Die Eigenschaften von Cygnus X-3 und die Nähe zu Little Friend bieten auch eine Gelegenheit, um eine präzise Entfernungsmessung durchzuführen – etwas, das in der Astronomie oft sehr schwierig ist. Seit den frühen 1970er Jahren haben Astronomen eine regelmäßige 4,8-Stunden-Variation in den Röntgenemissionen von Cygnus X-3 beobachtet. Little Friend agiert als Röntgenspiegel und zeigt dieselbe Variation – aber leicht verzögert, weil die Strecke, welche die reflektierten Röntgenstrahlen zurücklegen, länger ist als eine direkte Linie von Cygnus X-3 zur Erde.

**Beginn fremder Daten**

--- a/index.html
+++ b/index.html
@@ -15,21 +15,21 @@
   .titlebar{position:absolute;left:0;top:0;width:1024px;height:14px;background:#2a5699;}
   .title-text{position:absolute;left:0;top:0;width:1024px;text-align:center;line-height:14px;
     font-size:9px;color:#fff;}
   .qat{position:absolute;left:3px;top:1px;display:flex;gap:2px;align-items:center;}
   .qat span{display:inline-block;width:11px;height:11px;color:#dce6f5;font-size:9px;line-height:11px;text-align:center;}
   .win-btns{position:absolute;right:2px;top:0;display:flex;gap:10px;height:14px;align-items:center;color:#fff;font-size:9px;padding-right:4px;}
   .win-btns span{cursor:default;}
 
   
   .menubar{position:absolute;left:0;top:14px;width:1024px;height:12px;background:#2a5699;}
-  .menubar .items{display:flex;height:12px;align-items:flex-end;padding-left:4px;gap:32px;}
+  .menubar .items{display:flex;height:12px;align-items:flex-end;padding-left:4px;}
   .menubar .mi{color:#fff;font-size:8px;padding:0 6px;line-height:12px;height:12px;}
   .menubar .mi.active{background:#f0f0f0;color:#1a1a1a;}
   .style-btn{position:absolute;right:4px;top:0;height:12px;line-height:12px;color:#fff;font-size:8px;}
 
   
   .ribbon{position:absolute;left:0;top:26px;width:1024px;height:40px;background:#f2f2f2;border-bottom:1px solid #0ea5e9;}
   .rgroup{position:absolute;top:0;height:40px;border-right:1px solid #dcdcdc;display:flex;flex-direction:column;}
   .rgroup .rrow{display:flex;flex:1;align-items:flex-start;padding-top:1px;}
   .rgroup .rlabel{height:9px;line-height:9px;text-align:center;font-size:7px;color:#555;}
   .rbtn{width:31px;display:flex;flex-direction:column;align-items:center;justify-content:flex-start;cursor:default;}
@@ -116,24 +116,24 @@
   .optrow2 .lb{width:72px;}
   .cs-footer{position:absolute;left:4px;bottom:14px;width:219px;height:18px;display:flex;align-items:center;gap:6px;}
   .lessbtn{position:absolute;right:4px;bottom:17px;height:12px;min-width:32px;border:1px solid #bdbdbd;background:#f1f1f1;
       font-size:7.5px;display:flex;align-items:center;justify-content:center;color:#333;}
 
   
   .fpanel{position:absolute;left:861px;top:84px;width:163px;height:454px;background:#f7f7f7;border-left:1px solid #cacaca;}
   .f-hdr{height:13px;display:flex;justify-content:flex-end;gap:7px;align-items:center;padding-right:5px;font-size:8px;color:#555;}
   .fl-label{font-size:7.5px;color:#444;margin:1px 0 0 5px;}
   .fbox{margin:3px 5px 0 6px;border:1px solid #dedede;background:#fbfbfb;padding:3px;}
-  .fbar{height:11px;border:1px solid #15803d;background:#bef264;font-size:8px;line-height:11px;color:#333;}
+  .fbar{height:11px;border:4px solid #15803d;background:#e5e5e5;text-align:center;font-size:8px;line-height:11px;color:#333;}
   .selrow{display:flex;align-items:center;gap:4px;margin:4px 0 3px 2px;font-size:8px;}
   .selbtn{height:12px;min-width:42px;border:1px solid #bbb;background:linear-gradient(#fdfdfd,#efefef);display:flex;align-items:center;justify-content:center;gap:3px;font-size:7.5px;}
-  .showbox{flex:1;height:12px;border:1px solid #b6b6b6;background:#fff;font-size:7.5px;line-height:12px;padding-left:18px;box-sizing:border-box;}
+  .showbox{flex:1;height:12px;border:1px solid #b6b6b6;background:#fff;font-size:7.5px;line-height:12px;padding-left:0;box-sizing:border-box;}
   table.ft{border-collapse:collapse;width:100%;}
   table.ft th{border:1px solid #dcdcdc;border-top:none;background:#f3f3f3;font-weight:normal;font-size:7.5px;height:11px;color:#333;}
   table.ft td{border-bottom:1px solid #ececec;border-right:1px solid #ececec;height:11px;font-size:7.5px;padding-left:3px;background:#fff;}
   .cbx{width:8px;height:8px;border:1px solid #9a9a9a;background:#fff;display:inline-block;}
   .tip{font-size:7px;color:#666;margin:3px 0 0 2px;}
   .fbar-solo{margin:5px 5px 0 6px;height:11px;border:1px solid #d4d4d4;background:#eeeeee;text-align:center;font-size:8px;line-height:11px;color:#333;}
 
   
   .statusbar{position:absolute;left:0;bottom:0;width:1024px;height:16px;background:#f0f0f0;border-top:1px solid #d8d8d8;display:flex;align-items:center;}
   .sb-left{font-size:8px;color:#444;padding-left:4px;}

Durch die Messung der Zeitverzögerung in der periodischen Variation zwischen Cygnus X-3 und Little Friend konnten die Astronomen die Distanz zwischen der Erde und Cygnus X-3 auf etwa 24.000 Lichtjahre bestimmen.

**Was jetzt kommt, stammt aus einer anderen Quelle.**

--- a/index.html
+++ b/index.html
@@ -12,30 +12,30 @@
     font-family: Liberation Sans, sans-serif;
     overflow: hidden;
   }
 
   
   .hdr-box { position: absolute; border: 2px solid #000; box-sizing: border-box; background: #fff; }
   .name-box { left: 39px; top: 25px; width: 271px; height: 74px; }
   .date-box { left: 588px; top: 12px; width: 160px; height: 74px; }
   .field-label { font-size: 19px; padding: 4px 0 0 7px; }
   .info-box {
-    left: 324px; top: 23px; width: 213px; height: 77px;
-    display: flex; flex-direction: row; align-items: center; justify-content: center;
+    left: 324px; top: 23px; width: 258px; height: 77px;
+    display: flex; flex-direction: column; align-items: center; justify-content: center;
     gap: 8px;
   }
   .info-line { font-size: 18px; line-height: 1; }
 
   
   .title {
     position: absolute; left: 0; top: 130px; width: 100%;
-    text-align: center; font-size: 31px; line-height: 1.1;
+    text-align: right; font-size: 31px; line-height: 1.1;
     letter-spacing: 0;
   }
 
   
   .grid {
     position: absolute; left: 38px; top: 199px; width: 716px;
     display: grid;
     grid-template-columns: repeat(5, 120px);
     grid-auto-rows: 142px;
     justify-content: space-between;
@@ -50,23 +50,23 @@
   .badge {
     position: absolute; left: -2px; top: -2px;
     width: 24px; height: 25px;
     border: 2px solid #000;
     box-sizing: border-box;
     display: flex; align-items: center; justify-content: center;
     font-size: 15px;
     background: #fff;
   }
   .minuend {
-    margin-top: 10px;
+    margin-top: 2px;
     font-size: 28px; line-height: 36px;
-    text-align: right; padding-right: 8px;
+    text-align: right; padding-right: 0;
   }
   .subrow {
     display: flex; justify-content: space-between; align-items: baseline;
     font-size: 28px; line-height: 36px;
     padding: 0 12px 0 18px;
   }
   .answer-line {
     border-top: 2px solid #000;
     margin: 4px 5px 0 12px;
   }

Weil Cygnus X-3 einen massereichen, kurzlebigen Stern enthält, denken Wissenschaftler, dass das System aus einer Region der Galaxie stammen muss, wo wahrscheinlich noch immer Sterne entstehen. Diese Regionen werden nur in den Spiralarmen der Milchstraßen-Galaxie gefunden. Cygnus X-3 liegt jedoch außerhalb aller Spiralarme der Milchstraßen-Galaxie.

“In mancher Hinsicht ist es eine Überraschung, dass wir Cygnus X-3 dort fanden, wo wir es fanden”, sagte der Co-Autor Michael Dunham vom CfA und der State University of New York in Fredonia. “Wir erkannten, dass während seiner Frühzeit etwas ziemlich Ungewöhnliches geschehen sein muss, um es auf so einen wilden Ritt zu schicken.”

Die Forscher vermuten, dass die Supernova-Explosion, die entweder das Schwarze Loch oder den Neutronenstern in Cygnus X-3 entstehen ließ, das Doppelsternsystem von seinem ursprünglichen Geburtsort fortkatapultiere. Unter der Voraussetzung, dass Cygnus X-3 und Little Friend nahe beieinander entstanden, schätzen sie, dass Cygnus X-3 mit einer Geschwindigkeit zwischen 640.000 und 3,2 Millionen Kilometern pro Stunde fortgeschleudert worden sein muss. Eine Abhandlung, die diese Ergebnisse beschreibt, erschien in einer neuen Ausgabe der Astrophysical Journal Letters und ist online verfügbar.

Das Marshall Space Flight Center der NASA in Huntsville (Alabama) leitet das Chandra-Programm für das Science Mission Directorate der Agentur in Washington. Das Smithsonian Astrophysical Observatory in Cambridge (Massachusetts) steuert Chandras Wissenschafts- und Flugoperationen.